Abstract: We estimate the causal effect of independent candidates on voter turnout and election outcomes in India. To do this, we exploit exogenous changes in the entry deposit candidates pay for their participation in the political process, changes that disproportionately excluded candidates with no affiliation to established political parties. A one standard deviation increase in the number of independent candidates increases voter turnout by 5-6 percentage points, as some voters choose to vote rather than stay home. The vote share of independent candidates increases by 9-10 percentage points, as some existing voters switch who they vote for. Thus, independents allow winning candidates to win with less vote share, decrease the probability of electing a candidate from the governing coalition by about 27-30 percentage points, and ultimately increase the probability of electing an ethnic-party candidate. Altogether, the results imply that the price of participation by independents is constituency representation in government.

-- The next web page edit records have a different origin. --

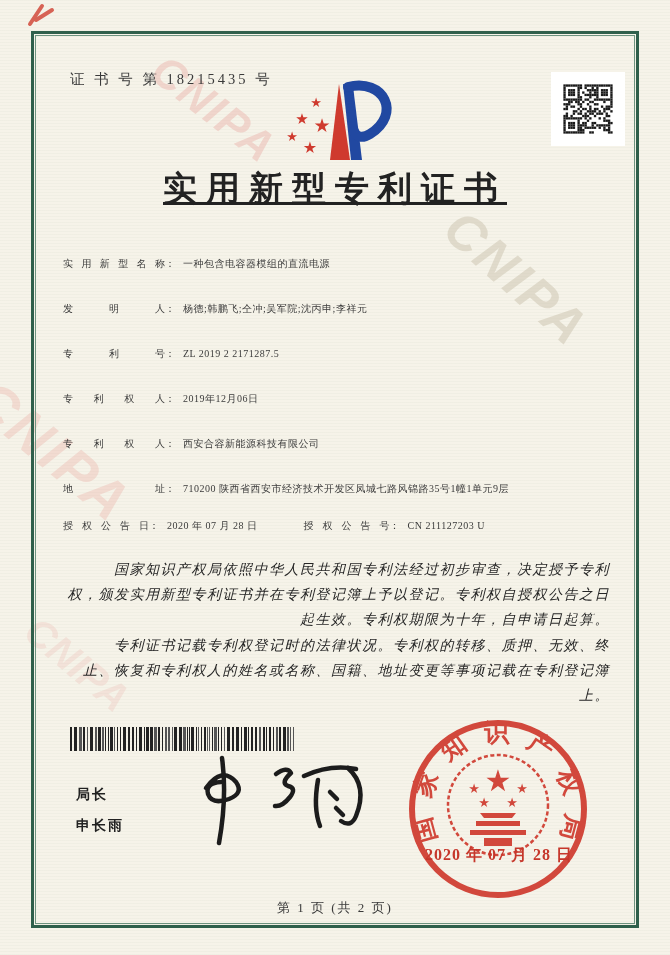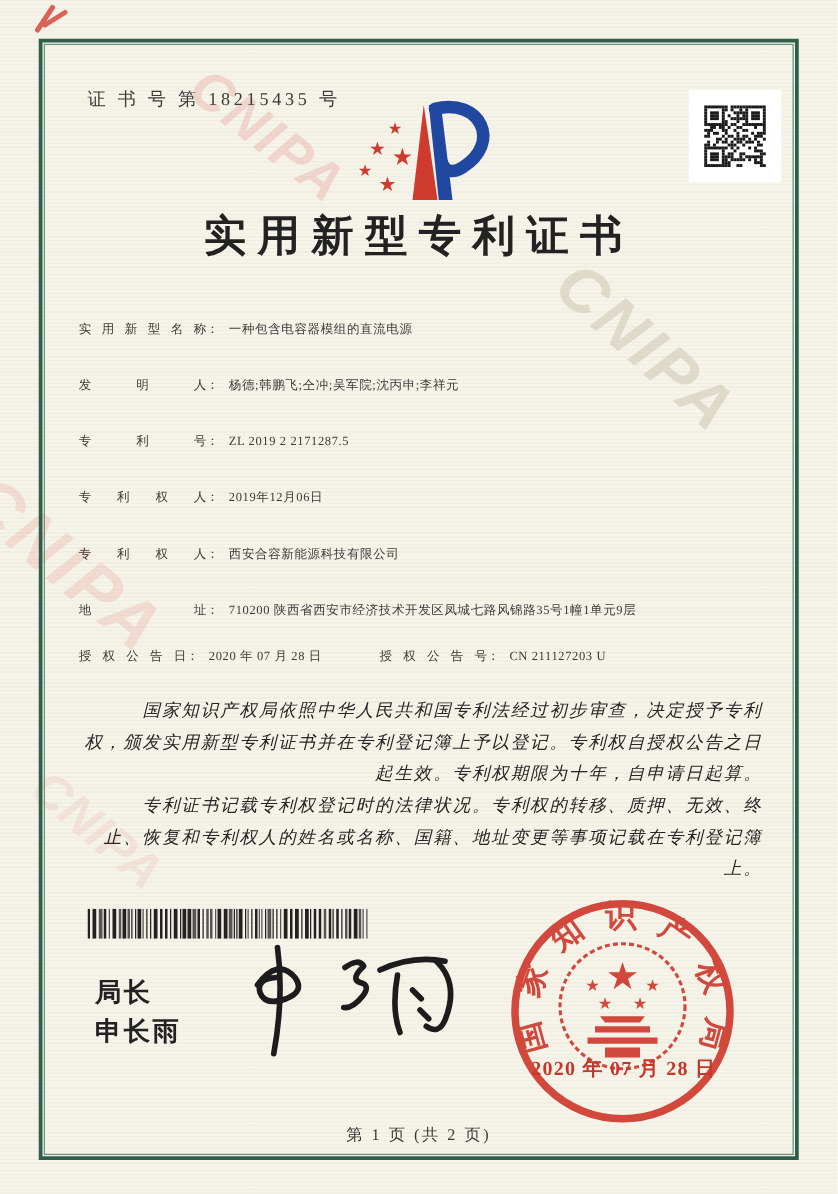--- a/index.html
+++ b/index.html
@@ -19,37 +19,37 @@
   .wm{position:absolute;font-family:"Liberation Sans",sans-serif;font-style:italic;font-weight:bold;pointer-events:none;white-space:nowrap;}
   .wm1{left:142px;top:84px;font-size:44px;color:rgba(233,168,160,0.40);transform:rotate(38deg);letter-spacing:2px;}
   .wm2{left:430px;top:248px;font-size:52px;color:rgba(198,188,166,0.45);transform:rotate(42deg);letter-spacing:3px;}
   .wm3{left:-40px;top:418px;font-size:56px;color:rgba(233,168,160,0.32);transform:rotate(40deg);letter-spacing:3px;}
   .wm4{left:16px;top:642px;font-size:40px;color:rgba(233,168,160,0.22);transform:rotate(40deg);}
   .corner-mark{position:absolute;left:22px;top:0px;}
   
   .cert-no{position:absolute;left:70px;top:70px;font-size:14.5px;letter-spacing:3px;color:#3a3a3a;}
   .logo{position:absolute;left:272px;top:74px;}
   .qr{position:absolute;left:551px;top:72px;background:#fff;padding:3px;}
-  .title{position:absolute;left:0;right:0;top:166px;text-align:center;font-size:34px;font-weight:700;letter-spacing:9px;color:#222;}
+  .title{position:absolute;left:0;right:0;top:166px;text-align:center;font-size:34px;font-weight:700;letter-spacing:9px;color:#222;text-decoration:underline;}
   
   .fields{position:absolute;left:63px;top:253px;width:546px;font-size:10px;color:#3b3b3b;}
   .row{display:flex;margin-bottom:24px;line-height:21px;}
   .row.addr{margin-bottom:16px;}
   .lbl{display:inline-block;width:102px;text-align:justify;text-align-last:justify;flex:0 0 102px;}
   .colon{flex:0 0 auto;}
   .val{margin-left:8px;letter-spacing:0.5px;flex:1;}
   .grant-row{display:flex;line-height:21px;}
   .grant-right{margin-left:46px;display:flex;}
   .grant-right .lbl{width:86px;flex:0 0 86px;}
   
   .paras{position:absolute;left:62px;top:557px;width:548px;font-size:14px;font-style:italic;line-height:1.8;letter-spacing:1.5px;color:#262626;text-align:right;}
   .paras p{margin:0;text-indent:2em;}
   
   .barcode{position:absolute;left:70px;top:727px;}
-  .signer{position:absolute;left:76px;top:779px;font-size:21px;font-weight:700;color:#222;line-height:31px;letter-spacing:2px;}
+  .signer{position:absolute;left:76px;top:779px;font-size:14px;font-weight:700;color:#222;line-height:31px;letter-spacing:2px;}
   .signature{position:absolute;left:178px;top:748px;}
   .seal{position:absolute;left:403px;top:714px;}
   .seal-date{position:absolute;left:408px;top:845px;width:182px;text-align:center;font-size:16px;font-weight:700;color:#c6372b;letter-spacing:1px;}
   .footer{position:absolute;left:0;right:0;top:899px;text-align:center;font-size:13px;letter-spacing:2px;color:#3a3a3a;}
 </style>
 </head>
 <body>
 
 <div class="page">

Stephane Wolton (London School of Economics)
Wisdom of the Crowd? Information Aggregation in Representative Democracy


Abstract: In representative democracy, voters elect candidates who strategically propose policies. In a common value environment with imperfectly informed voters and candidates, we establish that intermediation by candidates can render information aggregation unfeasible even when a large electorate presented with exogenous options would almost always select the correct policy. In fact, the possibility of information aggregation encourages candidates’ conformism and stifles the competition among ideas. Neither liberalizing access to candidacy nor introducing additional frictions in voters information guarantees feasible information aggregation. Thus, the political failure we uncover is due to the intermediation by candidates-that is, the nature of representative democracy.



Giacomo Ponzetto (Centre de Recerca en Economia Internacional, University Pompeu Fabra) 

Fundamental Errors in the Voting Booth


Abstract: Psychologists have long documented that we over-attribute people’s actions to innate characteristics, rather than to luck or circumstances. Similarly, economists have found that both politicians and businessmen are rewarded for luck. In this paper, we introduce this “Fundamental Attribution Error” into two benchmark political economy models. In both models, voter irrationality can improve politicians’ behavior, because voters attribute good behavior to fixed attributes that merit reelection. This upside of irrationality is countered by suboptimal leader selection, including electing leaders who emphasize objectives that are beyond their control. The error has particularly adverse consequences for institutional choice, where it generates too little demand for a free press, too much demand for dictatorship, and responding to endemic corruption by electing new supposedly honest leaders, instead of investing in institutional reform.